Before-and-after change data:
++++

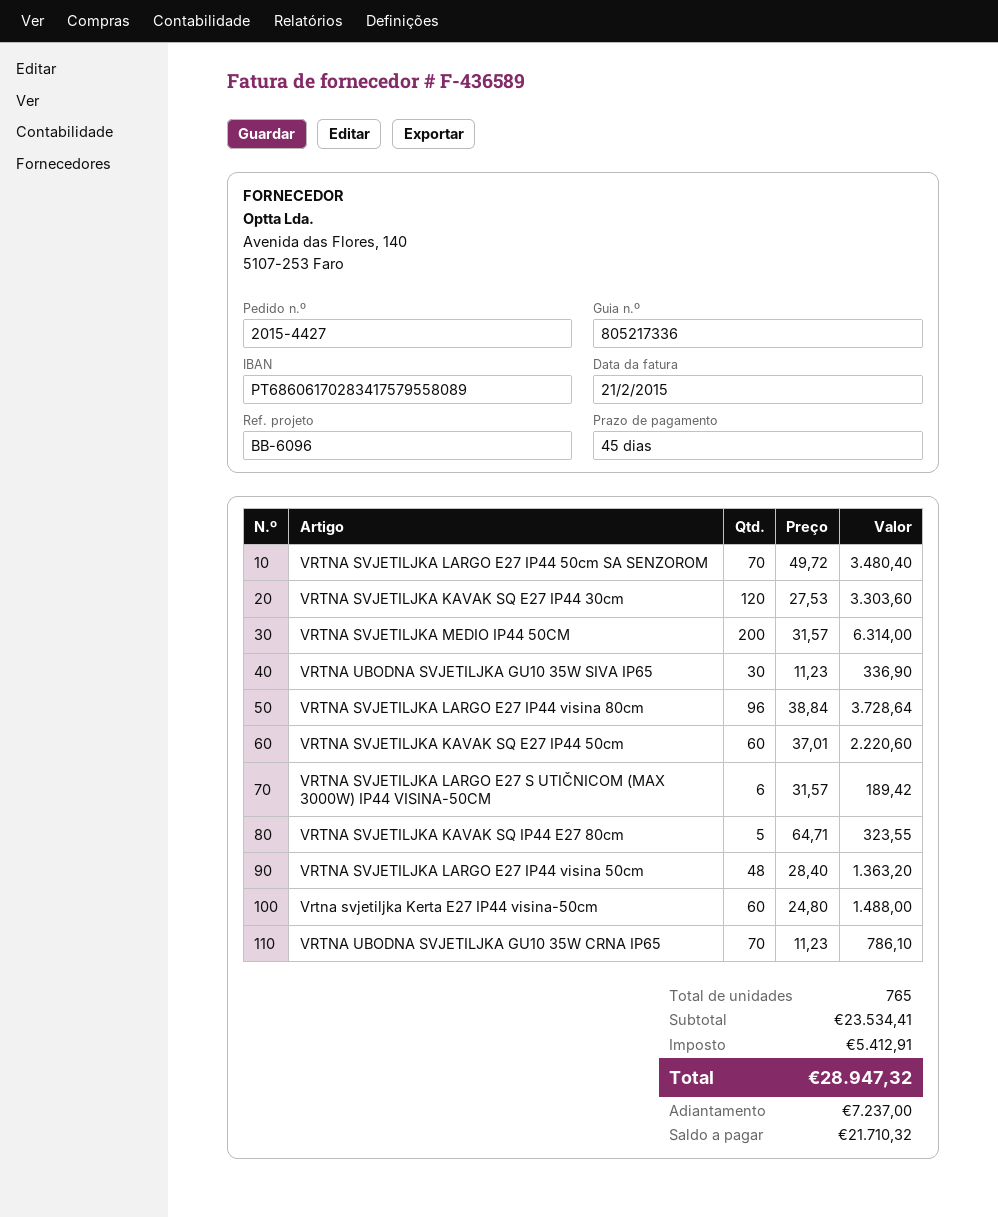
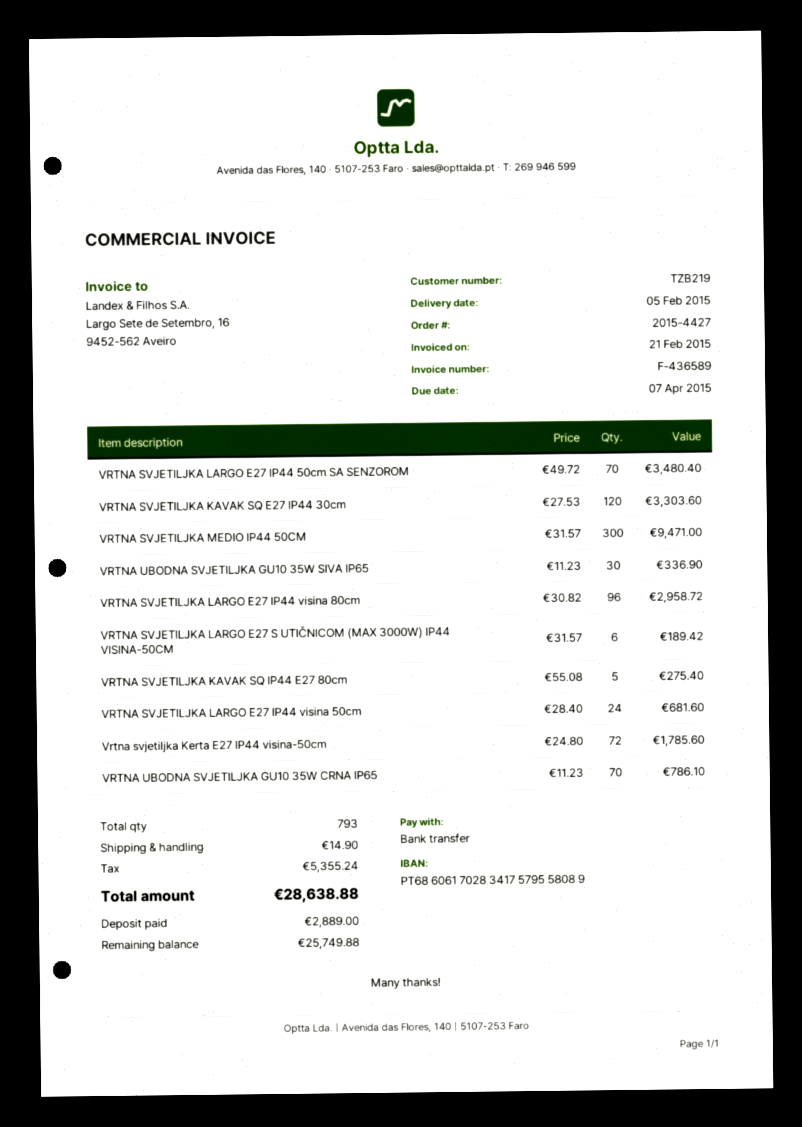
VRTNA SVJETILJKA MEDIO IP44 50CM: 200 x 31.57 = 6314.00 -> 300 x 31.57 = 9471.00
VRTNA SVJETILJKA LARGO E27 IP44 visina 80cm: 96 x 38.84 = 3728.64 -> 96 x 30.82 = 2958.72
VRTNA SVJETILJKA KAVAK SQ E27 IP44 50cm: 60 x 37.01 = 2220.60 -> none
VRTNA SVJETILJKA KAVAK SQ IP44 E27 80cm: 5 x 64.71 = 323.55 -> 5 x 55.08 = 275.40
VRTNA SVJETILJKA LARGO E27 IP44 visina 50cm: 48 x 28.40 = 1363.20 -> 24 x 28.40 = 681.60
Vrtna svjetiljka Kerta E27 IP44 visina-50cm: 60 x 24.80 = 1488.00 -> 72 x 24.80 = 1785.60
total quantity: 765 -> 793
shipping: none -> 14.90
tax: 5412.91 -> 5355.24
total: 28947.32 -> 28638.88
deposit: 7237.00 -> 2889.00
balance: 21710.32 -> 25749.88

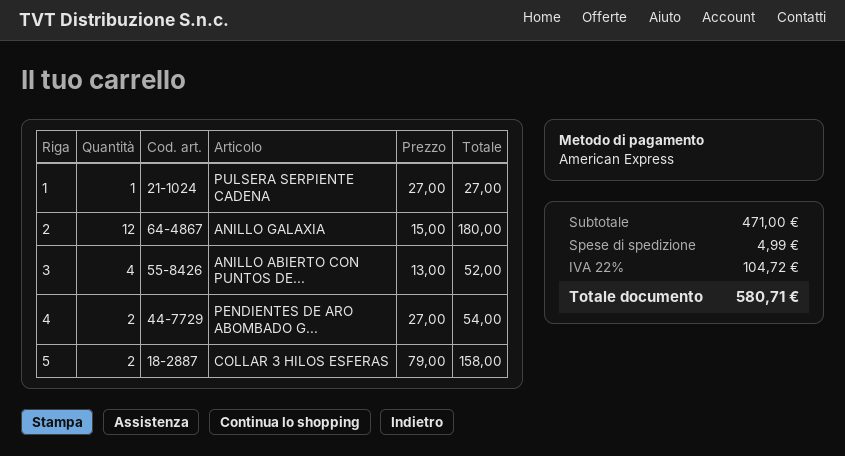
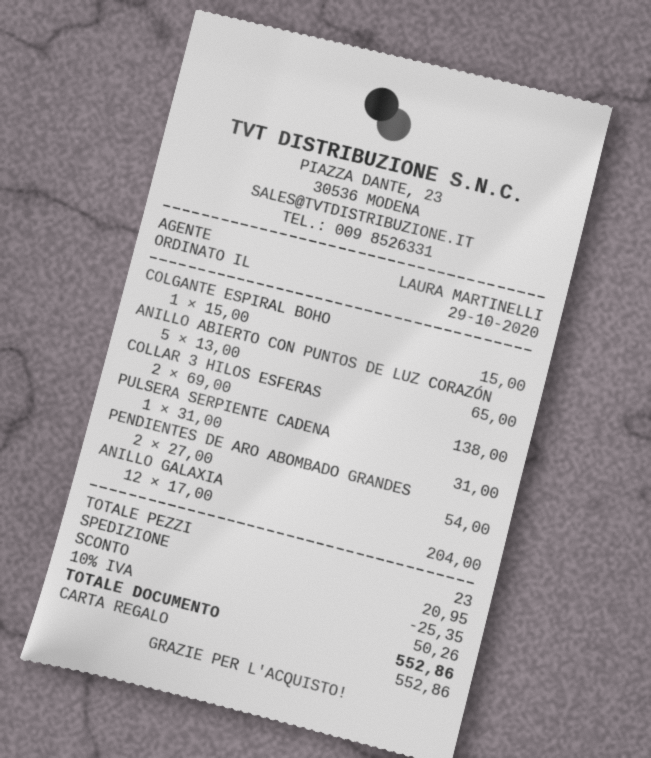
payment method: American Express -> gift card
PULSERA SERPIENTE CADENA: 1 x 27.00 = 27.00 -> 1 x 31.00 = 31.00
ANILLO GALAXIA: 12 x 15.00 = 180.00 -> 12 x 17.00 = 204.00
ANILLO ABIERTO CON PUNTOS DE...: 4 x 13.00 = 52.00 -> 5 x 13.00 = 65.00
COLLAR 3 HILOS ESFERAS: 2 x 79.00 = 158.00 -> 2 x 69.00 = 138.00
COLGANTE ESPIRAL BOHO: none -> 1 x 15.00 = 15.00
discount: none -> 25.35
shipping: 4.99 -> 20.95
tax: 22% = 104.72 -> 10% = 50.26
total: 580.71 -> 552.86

++++

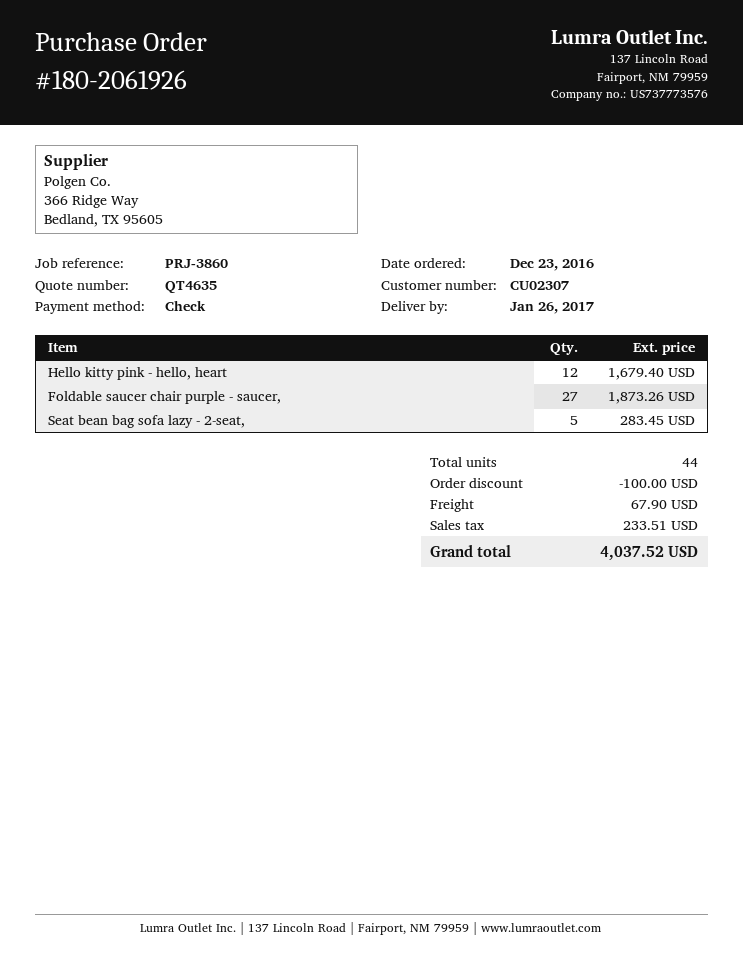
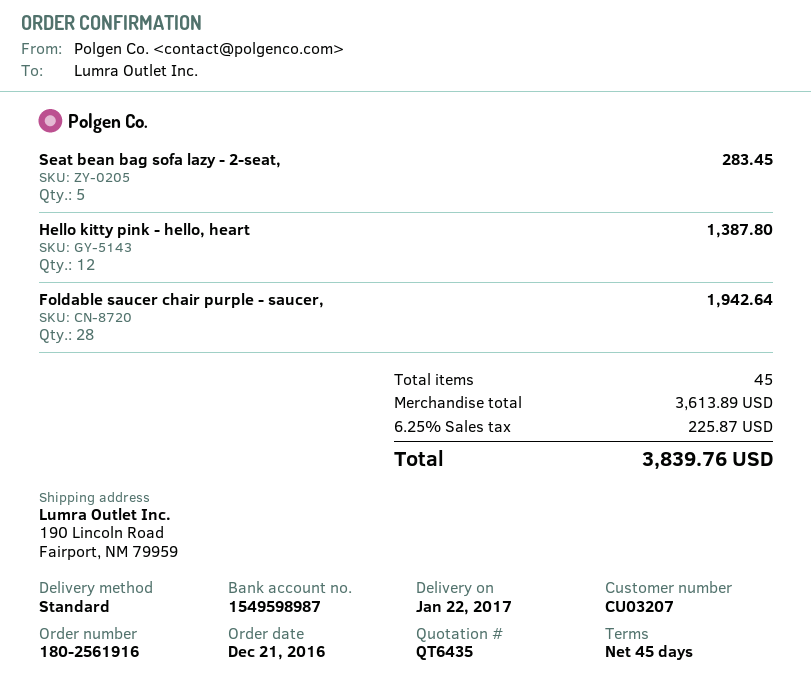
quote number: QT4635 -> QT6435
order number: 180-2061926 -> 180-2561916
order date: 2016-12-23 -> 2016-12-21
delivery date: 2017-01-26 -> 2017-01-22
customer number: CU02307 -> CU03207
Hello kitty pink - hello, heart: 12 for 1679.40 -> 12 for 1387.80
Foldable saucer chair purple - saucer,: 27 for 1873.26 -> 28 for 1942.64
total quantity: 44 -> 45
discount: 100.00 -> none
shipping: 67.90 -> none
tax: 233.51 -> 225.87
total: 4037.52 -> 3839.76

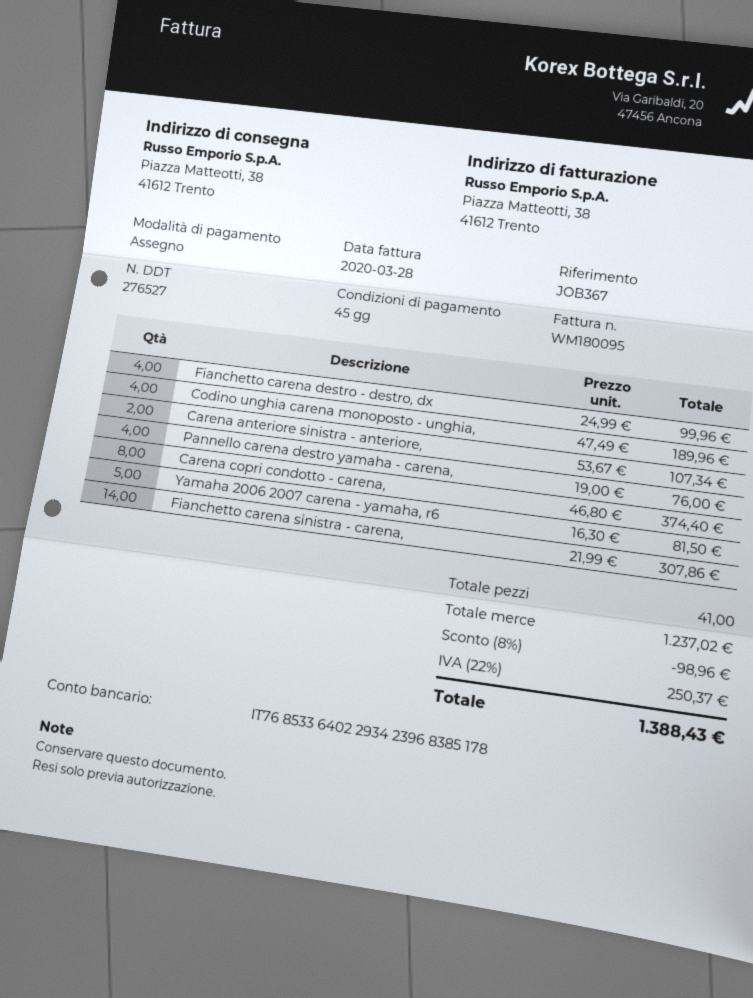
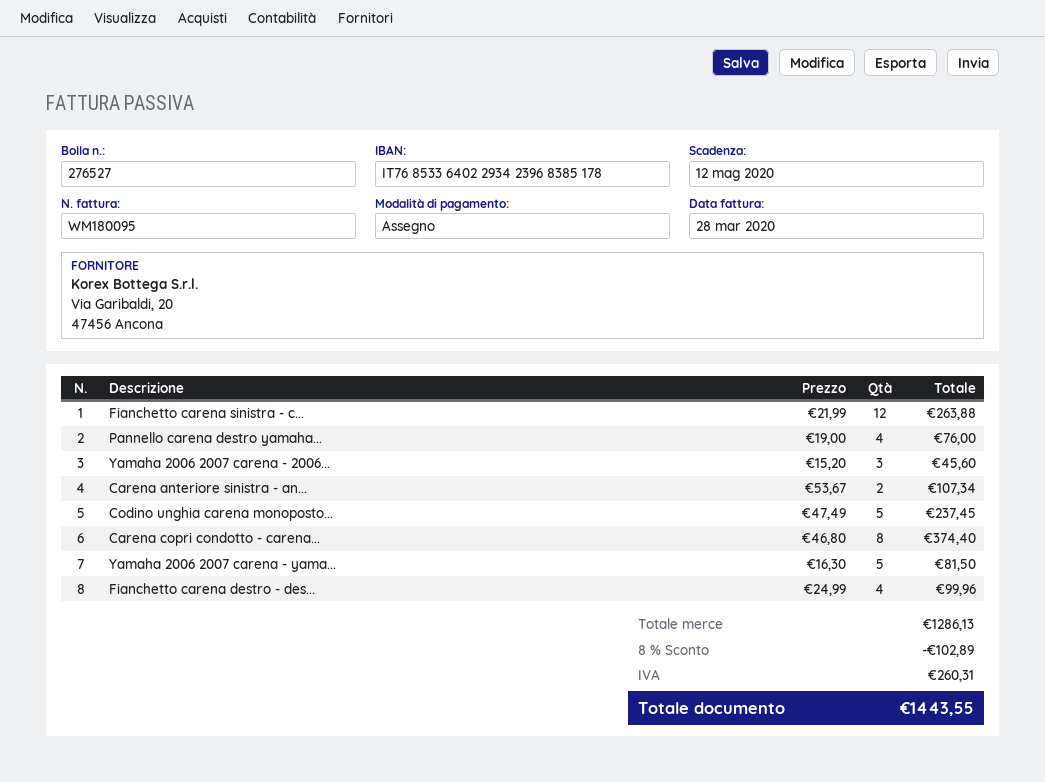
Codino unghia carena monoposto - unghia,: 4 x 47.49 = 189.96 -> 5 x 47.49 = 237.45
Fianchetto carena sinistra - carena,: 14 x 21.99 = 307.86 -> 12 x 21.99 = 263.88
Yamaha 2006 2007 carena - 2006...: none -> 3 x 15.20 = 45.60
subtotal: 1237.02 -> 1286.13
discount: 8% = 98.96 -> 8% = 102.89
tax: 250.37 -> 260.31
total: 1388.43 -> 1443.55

++++

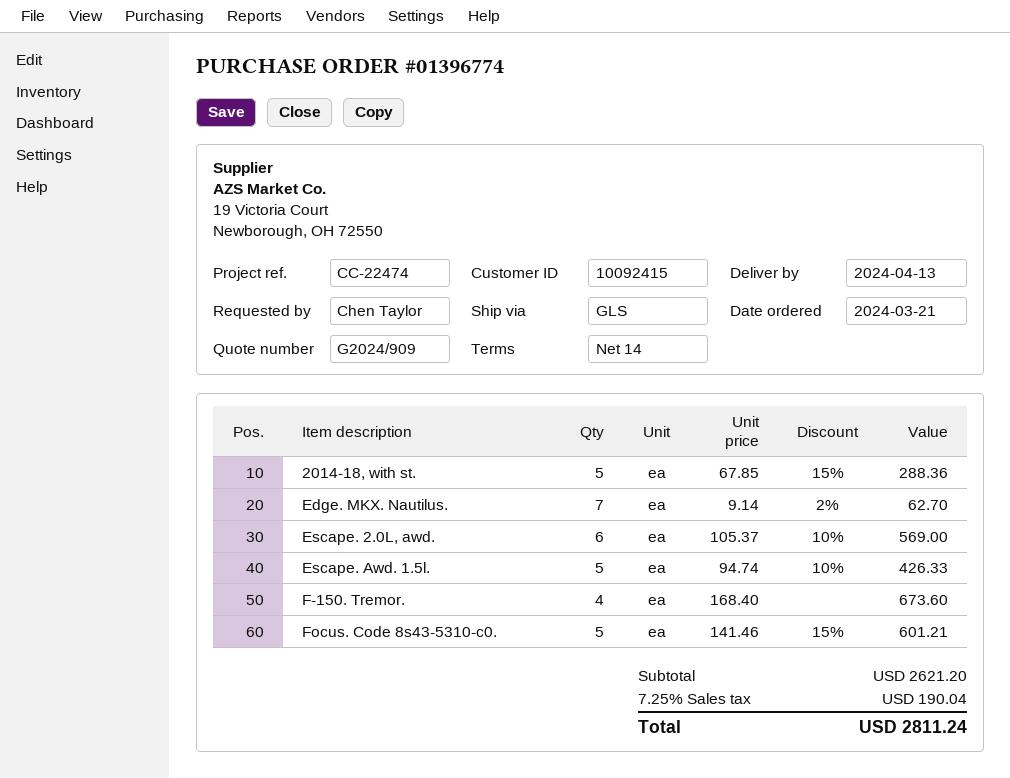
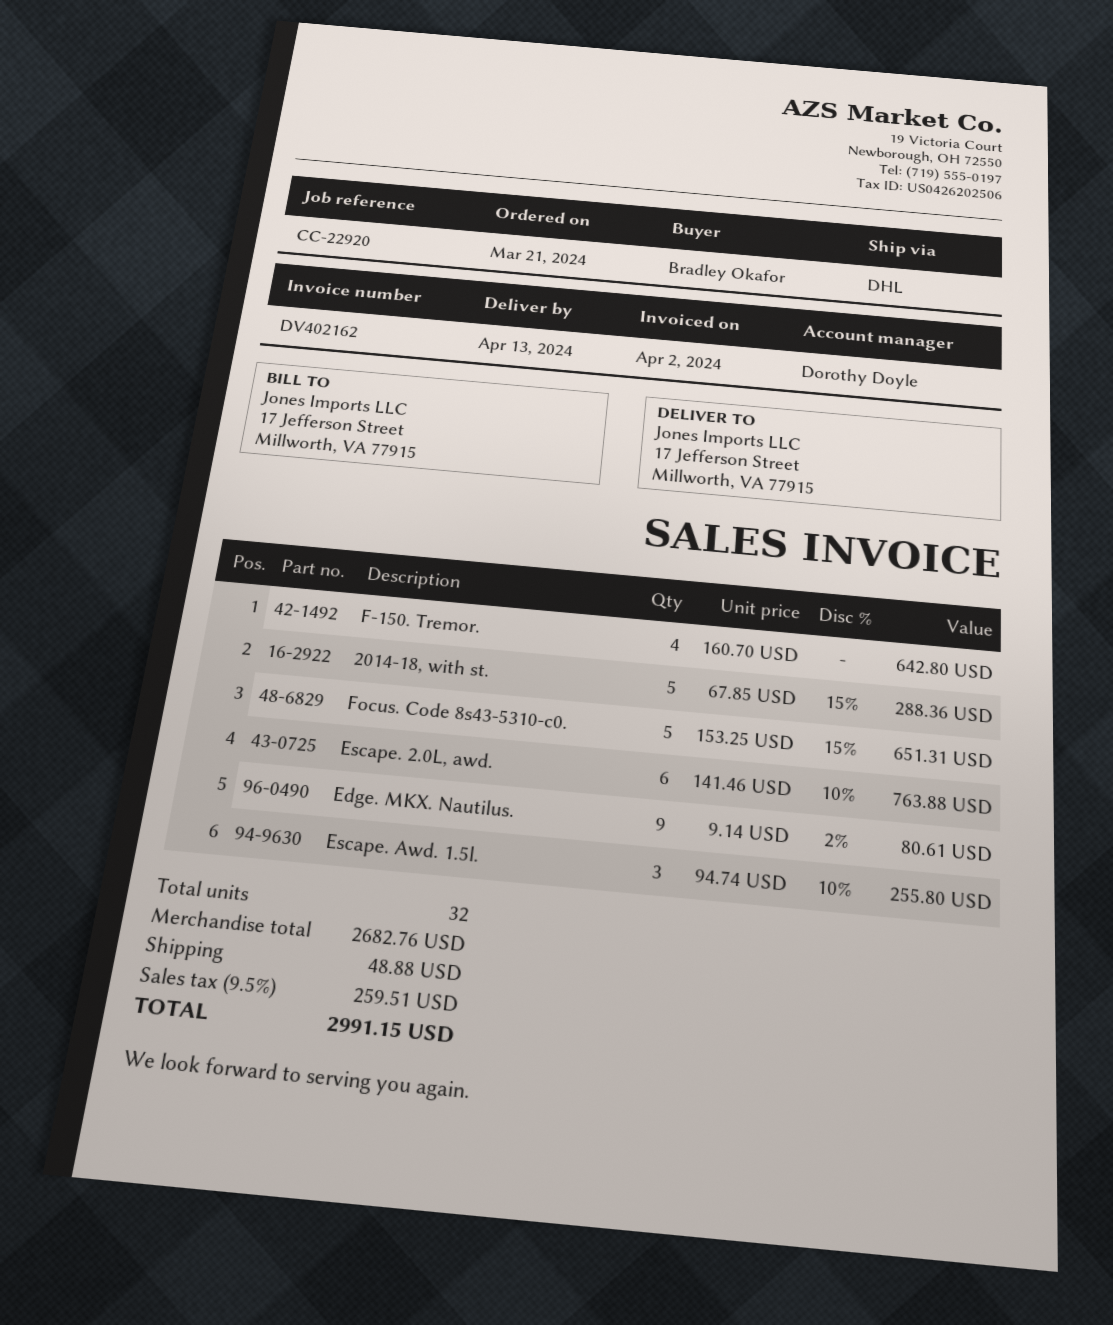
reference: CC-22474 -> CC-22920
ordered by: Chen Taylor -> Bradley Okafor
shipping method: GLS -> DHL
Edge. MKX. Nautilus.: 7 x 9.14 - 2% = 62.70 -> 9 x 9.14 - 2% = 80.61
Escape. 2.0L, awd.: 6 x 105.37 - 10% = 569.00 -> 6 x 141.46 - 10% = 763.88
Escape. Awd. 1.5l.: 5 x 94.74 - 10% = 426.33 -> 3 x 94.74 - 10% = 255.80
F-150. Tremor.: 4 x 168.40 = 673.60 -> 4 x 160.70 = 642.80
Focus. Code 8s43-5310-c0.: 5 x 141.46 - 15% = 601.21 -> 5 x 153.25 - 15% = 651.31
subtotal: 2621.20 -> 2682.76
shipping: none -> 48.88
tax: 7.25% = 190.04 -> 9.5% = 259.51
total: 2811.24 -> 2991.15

++++

What needs to be done: Please give again the lines above between the line holding "shipping: none -> 48.88" and the line holding "total: 2811.24 -> 2991.15", inclusive, exactly as they are and with nothing added.

Written answer:
shipping: none -> 48.88
tax: 7.25% = 190.04 -> 9.5% = 259.51
total: 2811.24 -> 2991.15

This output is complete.